Description of the task. Retype exactly what appears below from the line containing "border: 1px solid" down to the line containing "width: 64px ->", keeping both end lines. Do not include pictures.

Record excerpts.
◇ ◇ ◇

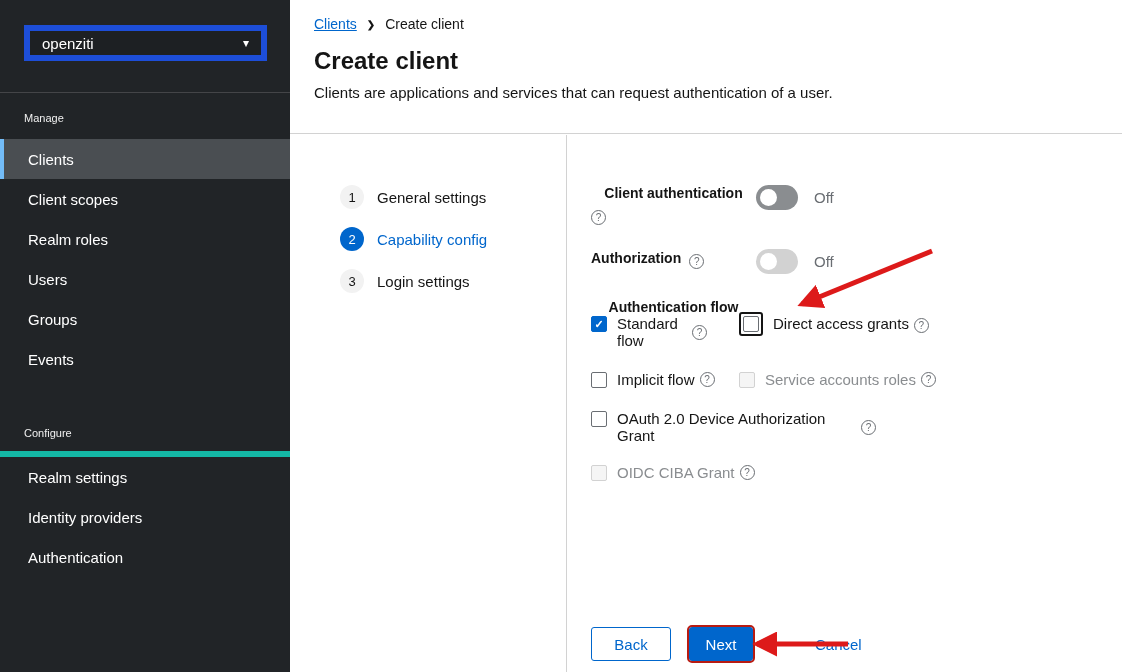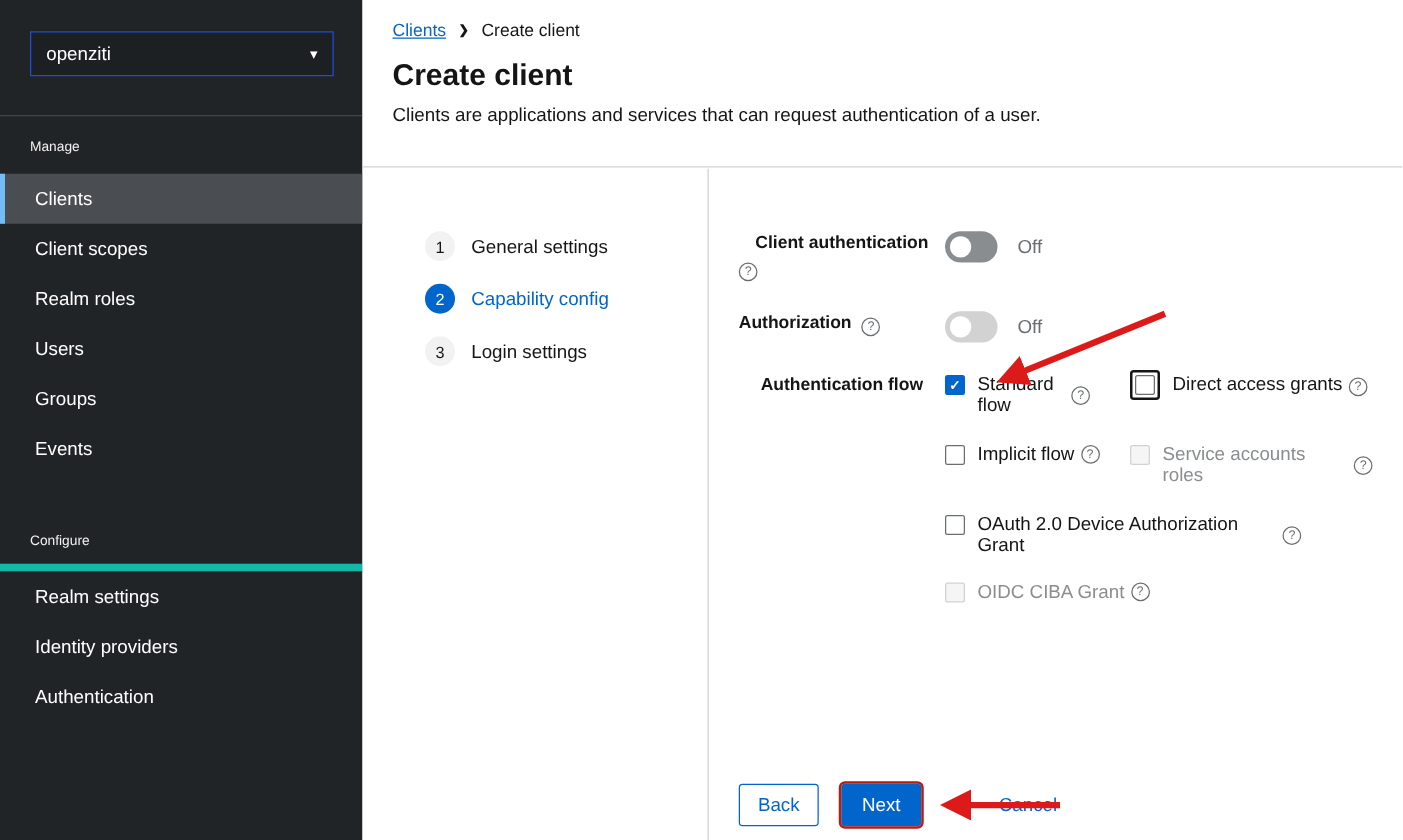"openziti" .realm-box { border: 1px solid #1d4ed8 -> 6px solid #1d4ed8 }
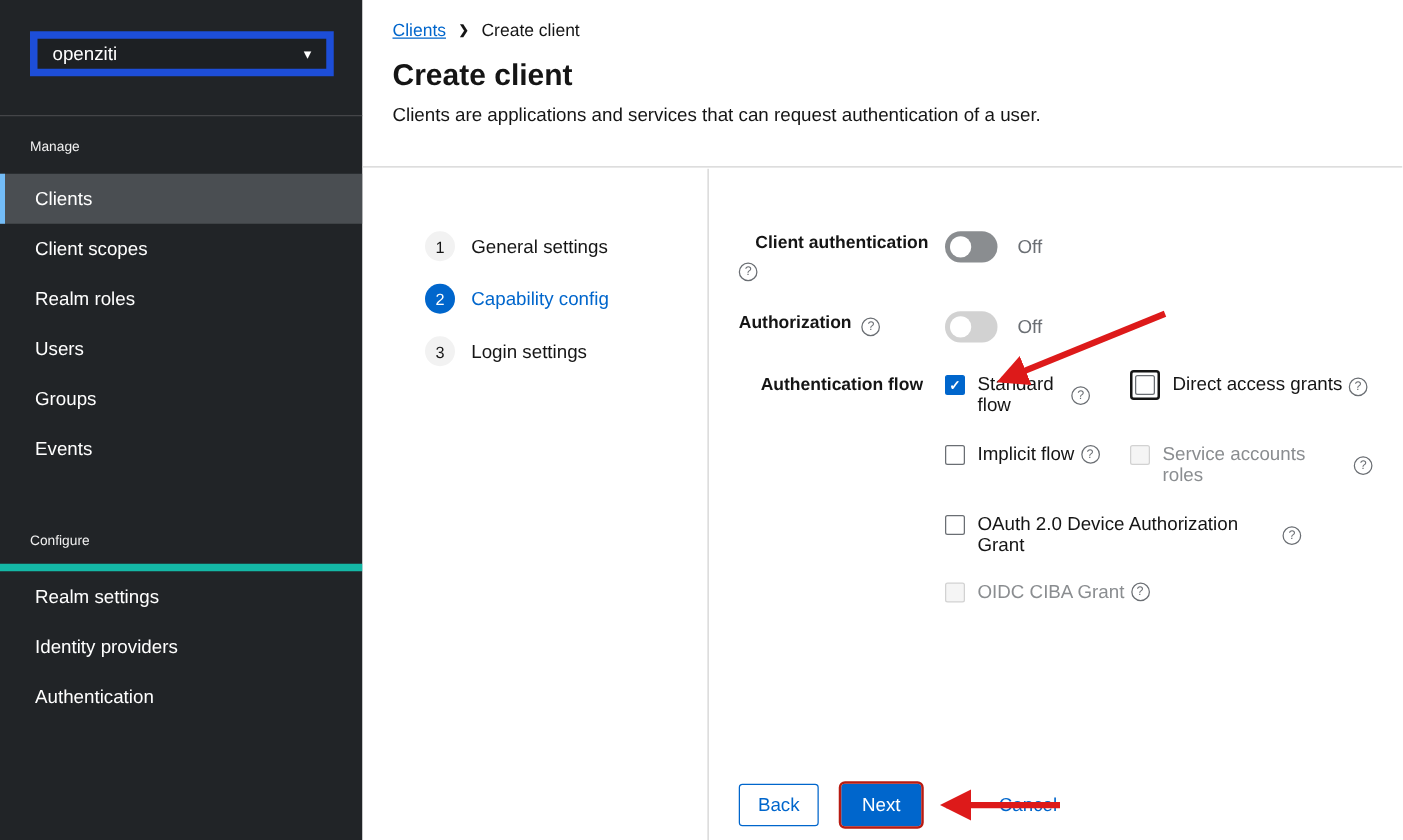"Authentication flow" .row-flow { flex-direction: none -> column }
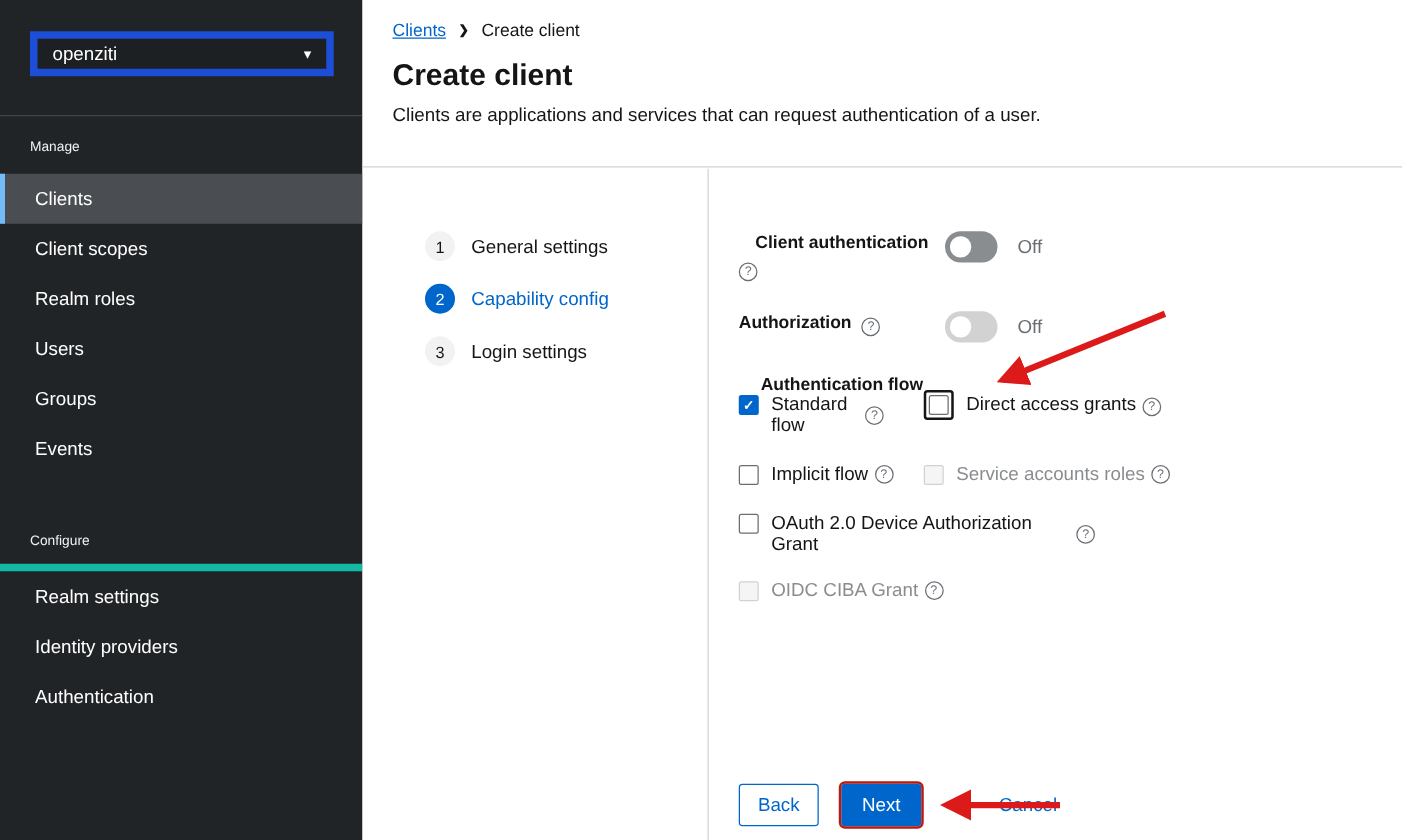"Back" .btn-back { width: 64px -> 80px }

◇ ◇ ◇

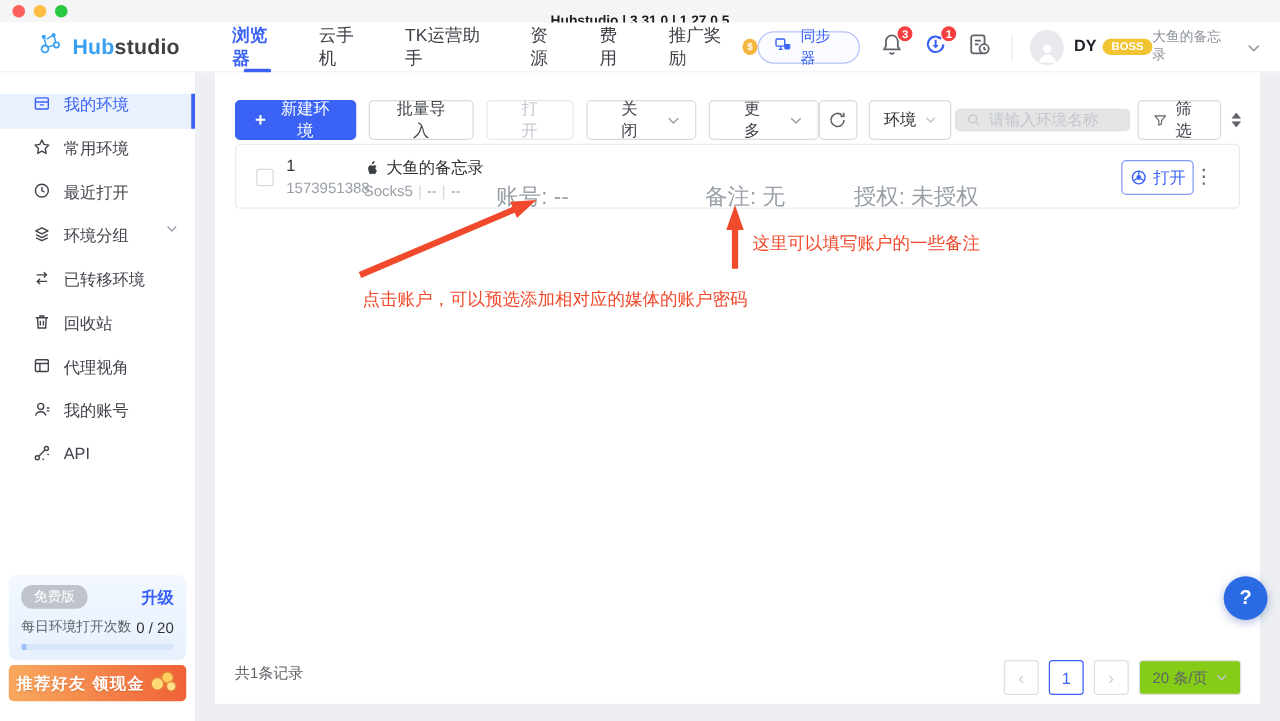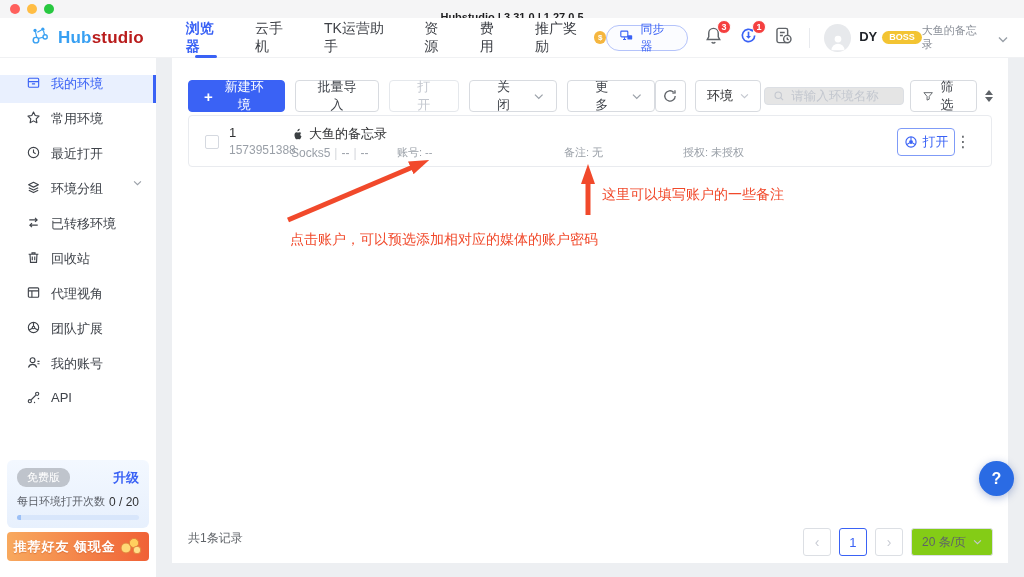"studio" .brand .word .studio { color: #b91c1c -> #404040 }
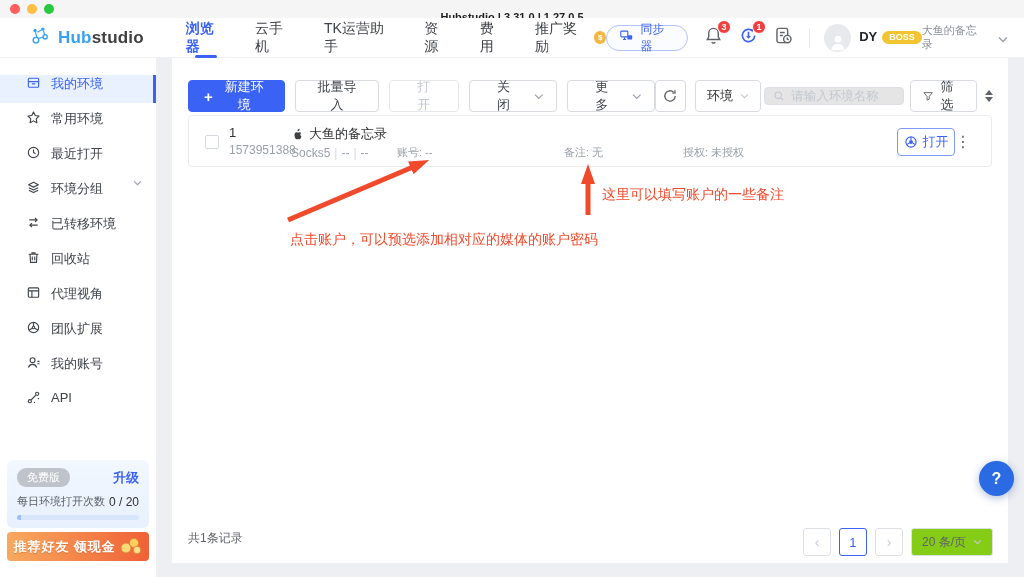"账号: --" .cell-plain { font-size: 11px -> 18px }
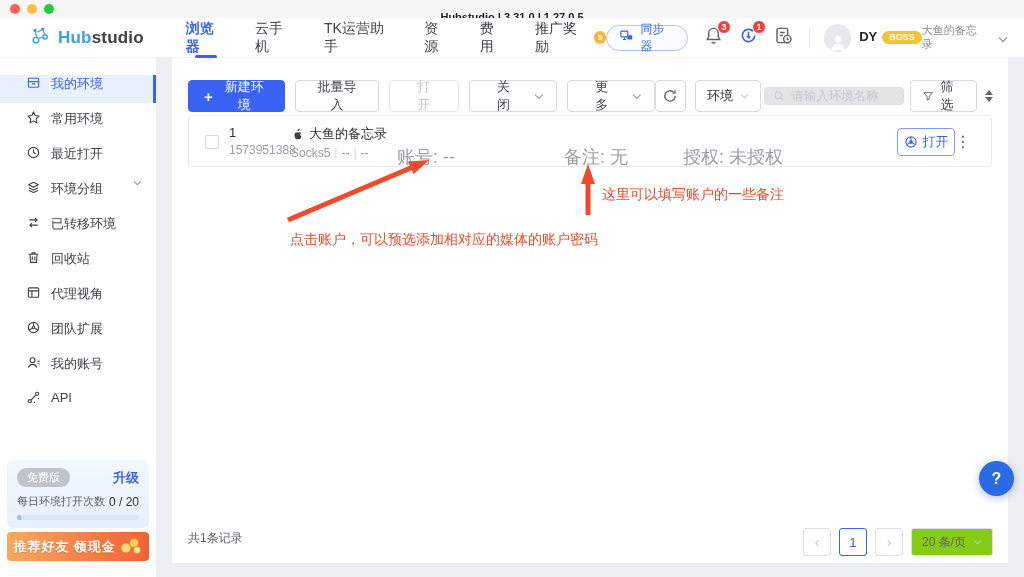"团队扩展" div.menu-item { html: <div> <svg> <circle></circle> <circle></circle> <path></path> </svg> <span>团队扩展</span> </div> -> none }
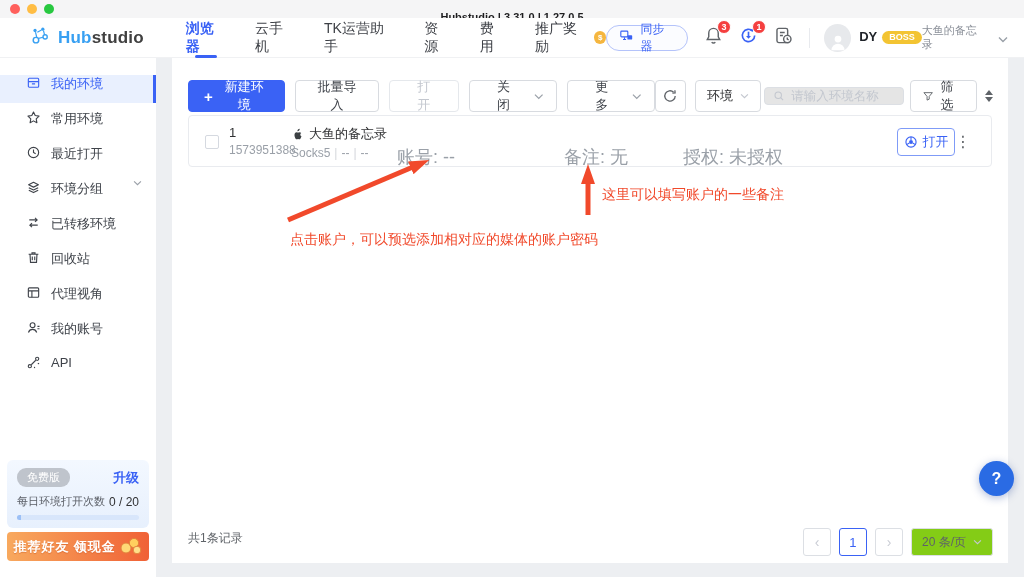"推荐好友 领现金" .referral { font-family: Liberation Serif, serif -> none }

◇ ◇ ◇

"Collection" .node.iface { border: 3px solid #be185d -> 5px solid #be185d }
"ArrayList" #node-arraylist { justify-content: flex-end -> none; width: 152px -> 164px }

◇ ◇ ◇

Answer below.
"openziti" .realm-box { border: 1px solid #1d4ed8 -> 6px solid #1d4ed8 }
"Authentication flow" .row-flow { flex-direction: none -> column }
"Back" .btn-back { width: 64px -> 80px }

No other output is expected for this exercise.